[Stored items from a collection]
-------------------------
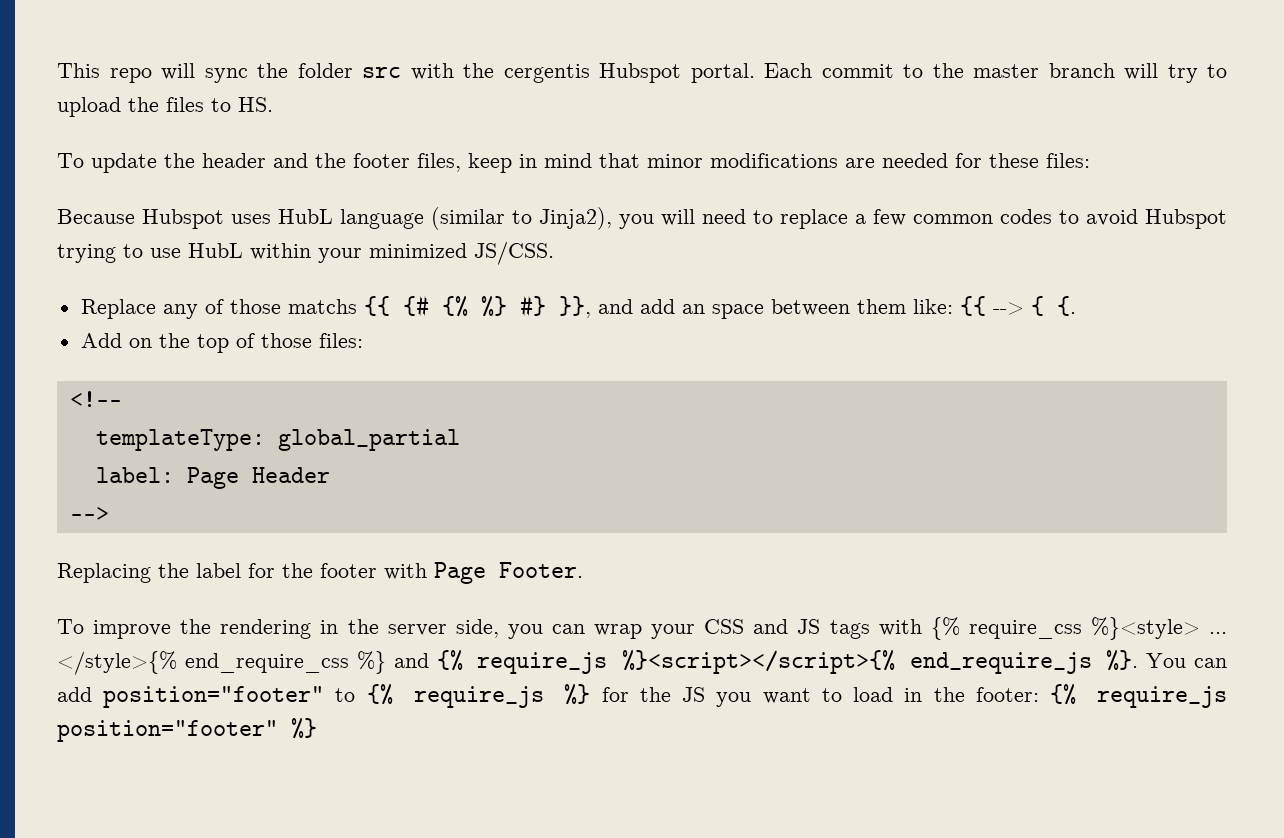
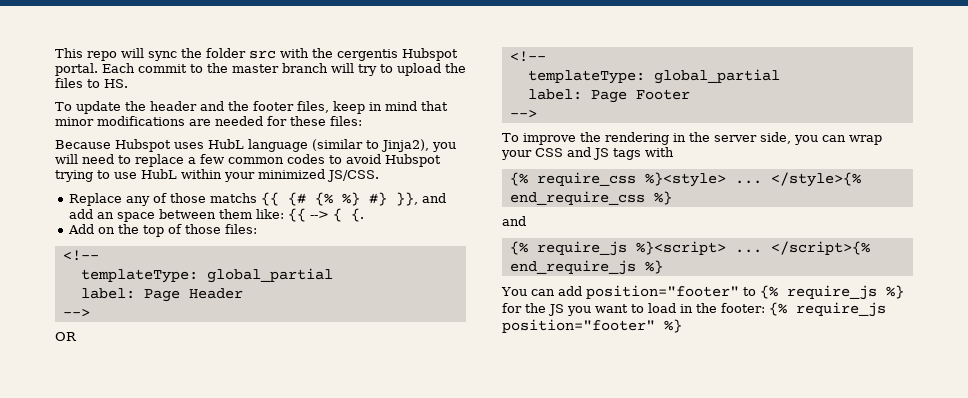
[57,562,583,584] Replacing the label for the footer with Page Footer. -> [55,332,77,341] [509,51,546,62] [527,69,780,84] [527,89,690,103] [509,110,537,118] OR // <!-- // templateType: global_partial // label: Page Footer // -->
(922, 627) none -> (674, 152) //
[393,650,1139,674] and {% require_js %}<script></script>{% end_require_js %}. -> [502,216,526,226] [509,241,870,256] [509,260,663,275] // and // {% require_js %}<script> ... </script>{% end_require_js %} //

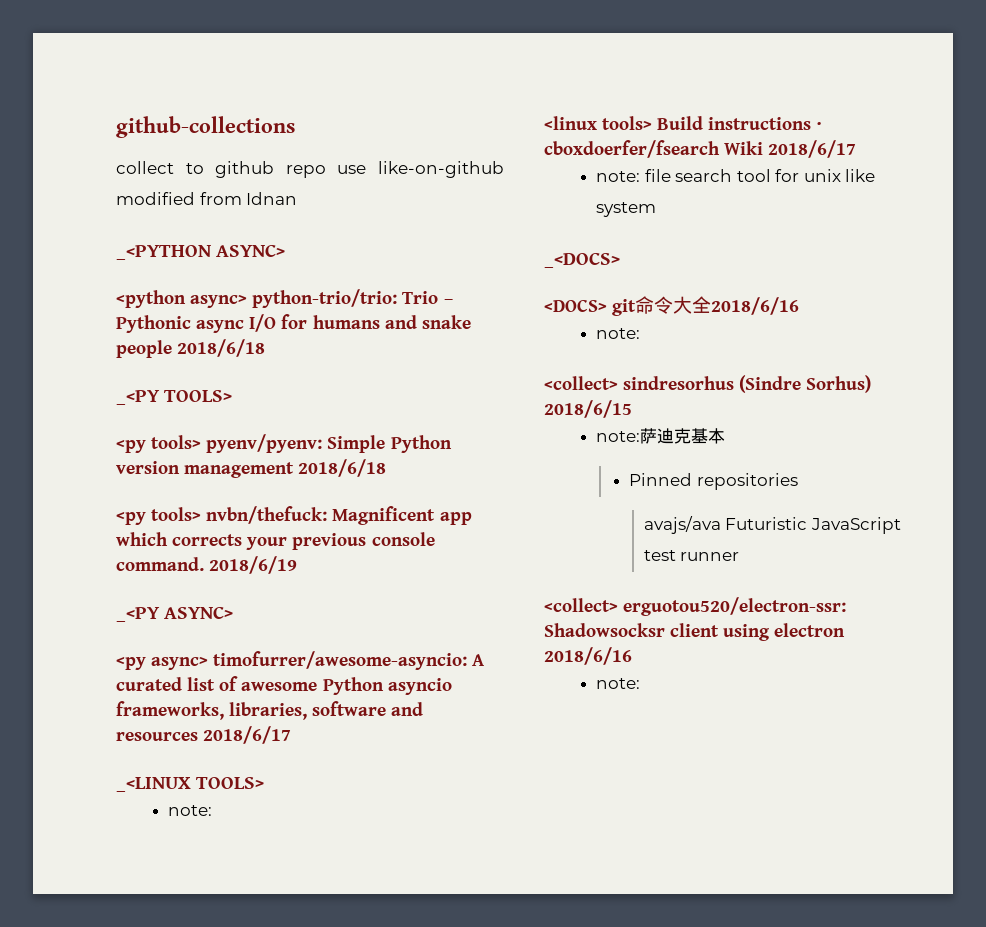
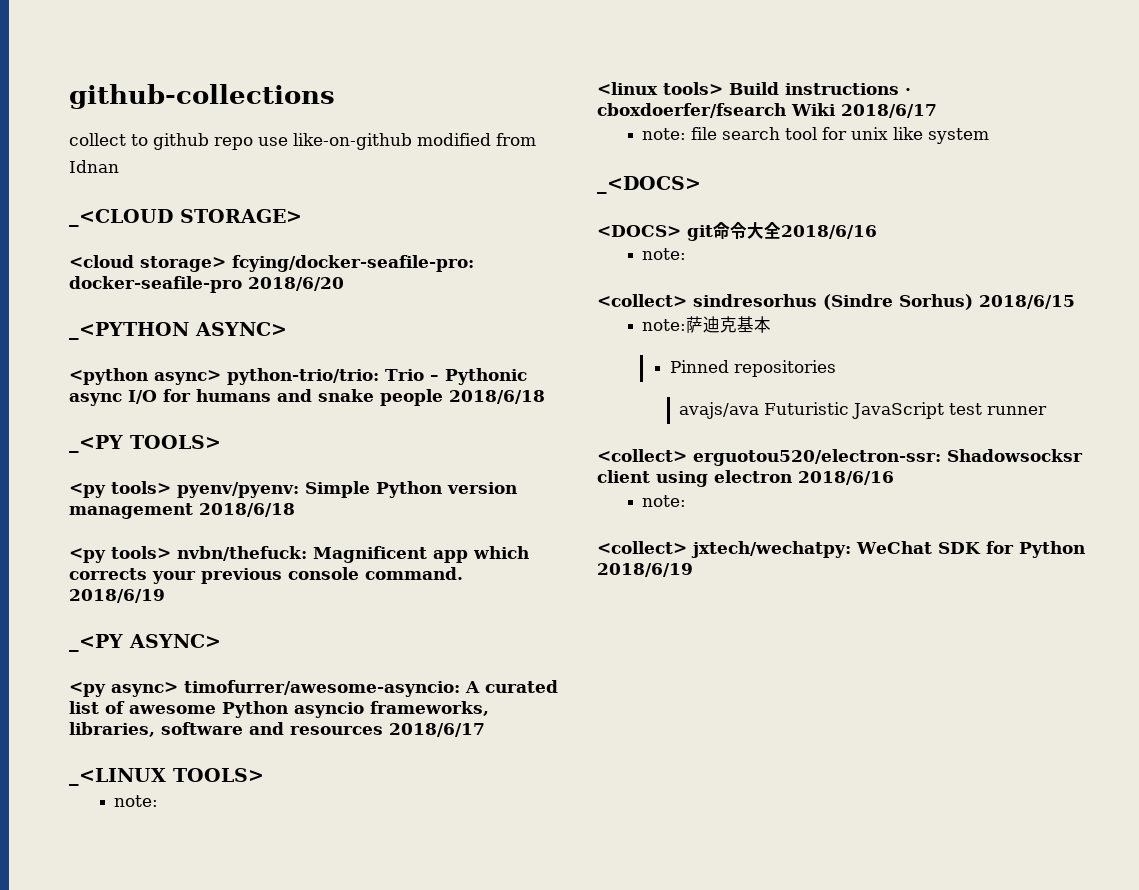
(298, 198) none -> [69,209,302,227] [69,255,474,272] [69,276,344,293] // _<CLOUD STORAGE> // <cloud storage> fcying/docker-seafile-pro: docker-seafile-pro 2018/6/20
(640, 683) none -> [597,541,1085,558] [597,563,693,577] // <collect> jxtech/wechatpy: WeChat SDK for Python 2018/6/19

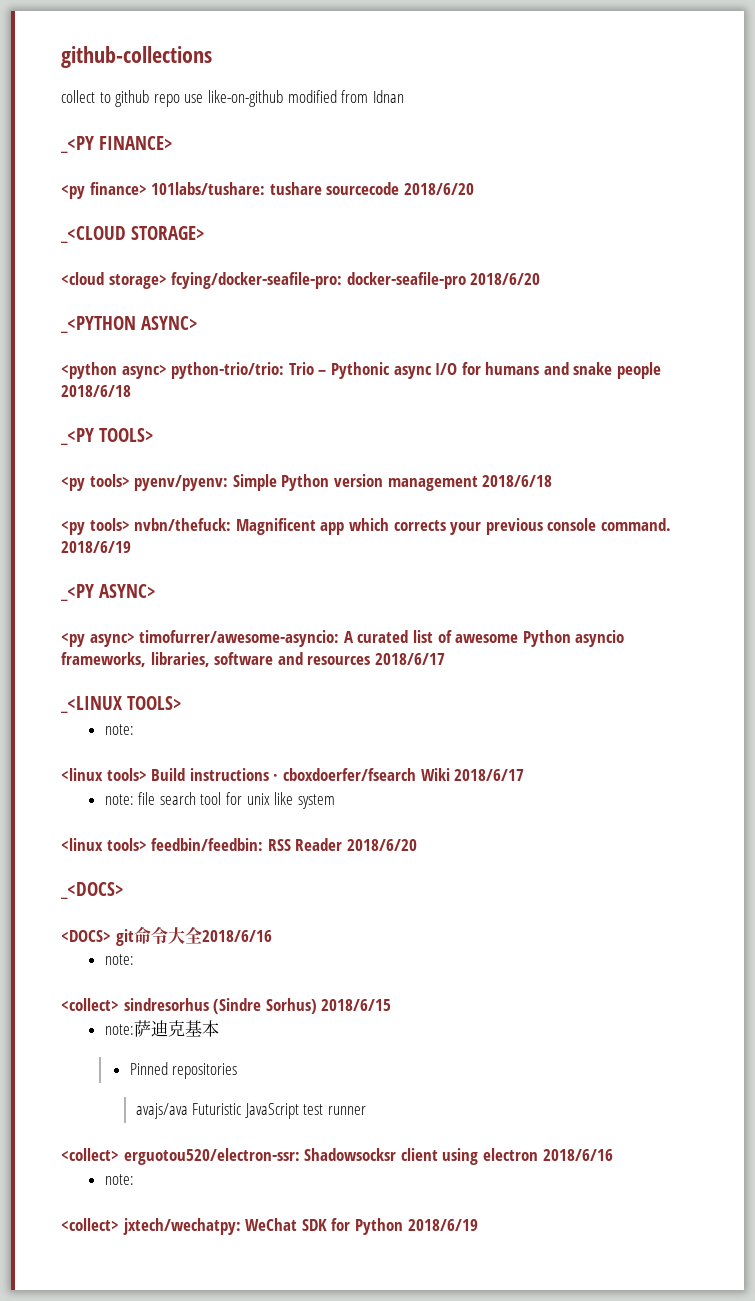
(119, 166) none -> [60,136,173,153] [61,182,474,199] // _<PY FINANCE> // <py finance> 101labs/tushare: tushare sourcecode 2018/6/20
(990, 136) none -> [61,838,417,851] // <linux tools> feedbin/feedbin: RSS Reader 2018/6/20

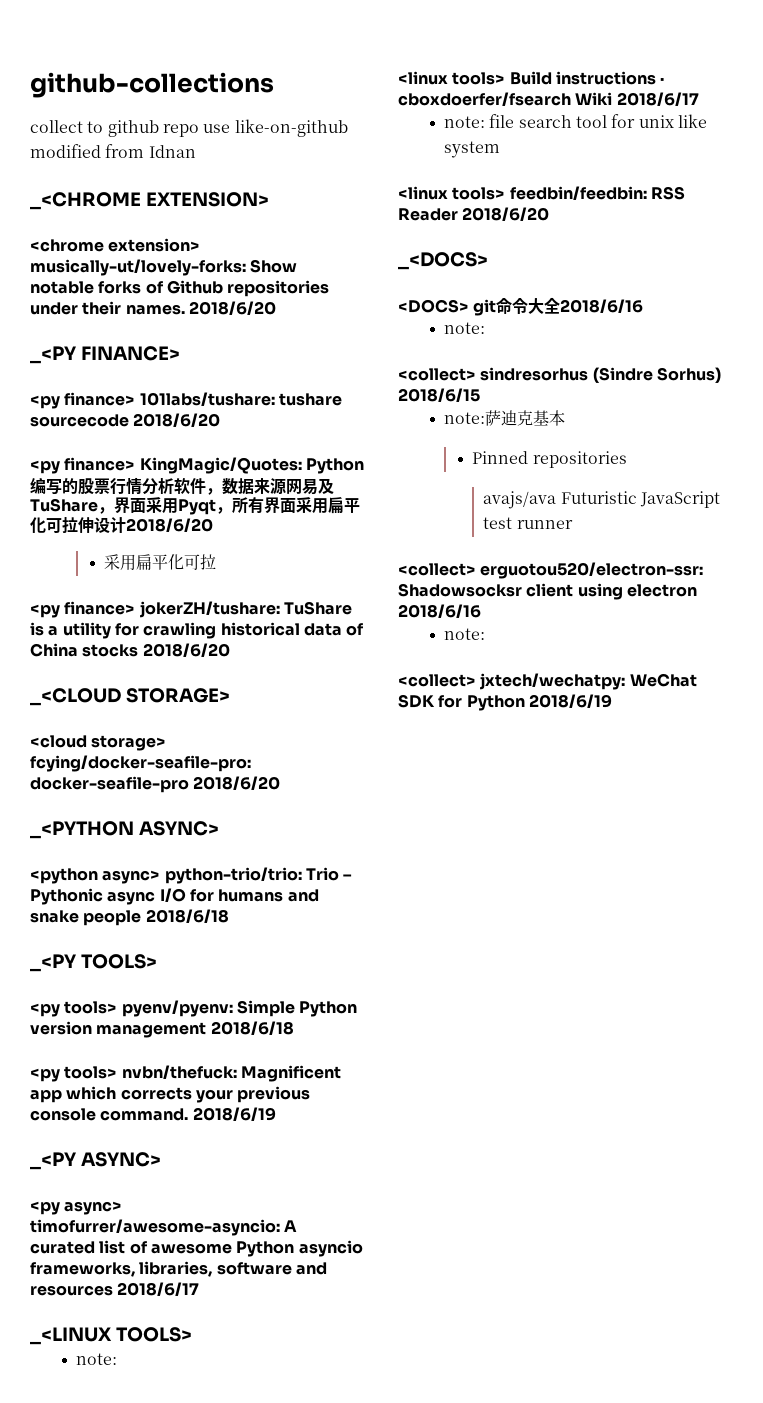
(404, 96) none -> [30,192,269,210] [30,238,201,252] [30,259,298,276] [30,280,330,297] [30,301,276,315] // _<CHROME EXTENSION> // <chrome extension> musically-ut/lovely-forks: Show notable forks of Github repositories under their names. 2018/6/20
(474, 189) none -> [30,457,364,474] [30,477,334,495] [30,497,360,515] [30,517,213,533] [104,554,217,571] [30,601,352,618] [30,622,365,639] [30,643,230,657] // <py finance> KingMagic/Quotes: Python编写的股票行情分析软件，数据来源网易及TuShare，界面采用Pyqt，所有界面采用扁平化可拉伸设计2018/6/20 // 采用扁平化可拉 // <py finance> jokerZH/tushare: TuShare is a utility for crawling historical data of China stocks 2018/6/20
-------------------------
» Aim of the task: Lines from the one above containing "(119, 166) none" down to the one containing "(404, 96) none" should be transcribed exactly, with both ends kept and no pictures.

» Result of this task:
(119, 166) none -> [60,136,173,153] [61,182,474,199] // _<PY FINANCE> // <py finance> 101labs/tushare: tushare sourcecode 2018/6/20
(990, 136) none -> [61,838,417,851] // <linux tools> feedbin/feedbin: RSS Reader 2018/6/20

(404, 96) none -> [30,192,269,210] [30,238,201,252] [30,259,298,276] [30,280,330,297] [30,301,276,315] // _<CHROME EXTENSION> // <chrome extension> musically-ut/lovely-forks: Show notable forks of Github repositories under their names. 2018/6/20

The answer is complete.